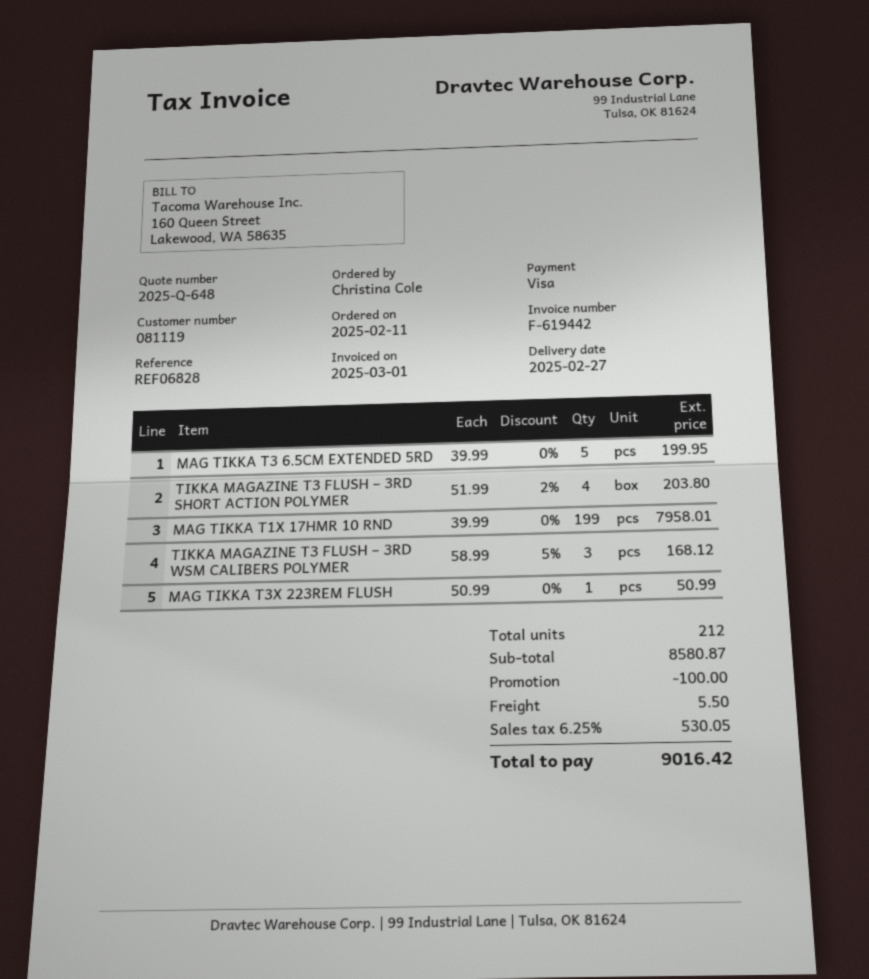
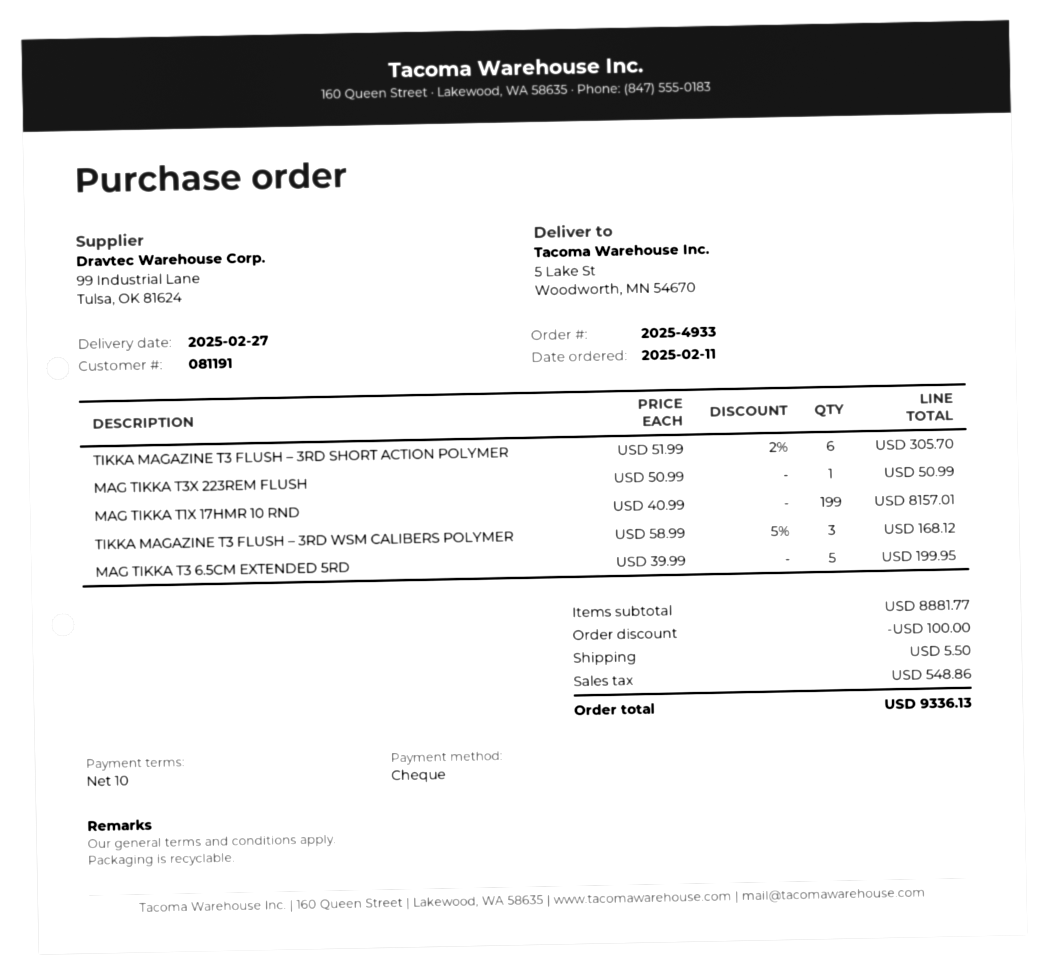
customer number: 081119 -> 081191
payment method: Visa -> cheque
TIKKA MAGAZINE T3 FLUSH – 3RD SHORT ACTION POLYMER: 4 x 51.99 - 2% = 203.80 -> 6 x 51.99 - 2% = 305.70
MAG TIKKA T1X 17HMR 10 RND: 199 x 39.99 = 7958.01 -> 199 x 40.99 = 8157.01
subtotal: 8580.87 -> 8881.77
tax: 530.05 -> 548.86
total: 9016.42 -> 9336.13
_ _ _ _ _ _ _
**To do**
What is the number of lines in the records that contain the string "TIKKA"? Give only that number.

**Exercise solution**
2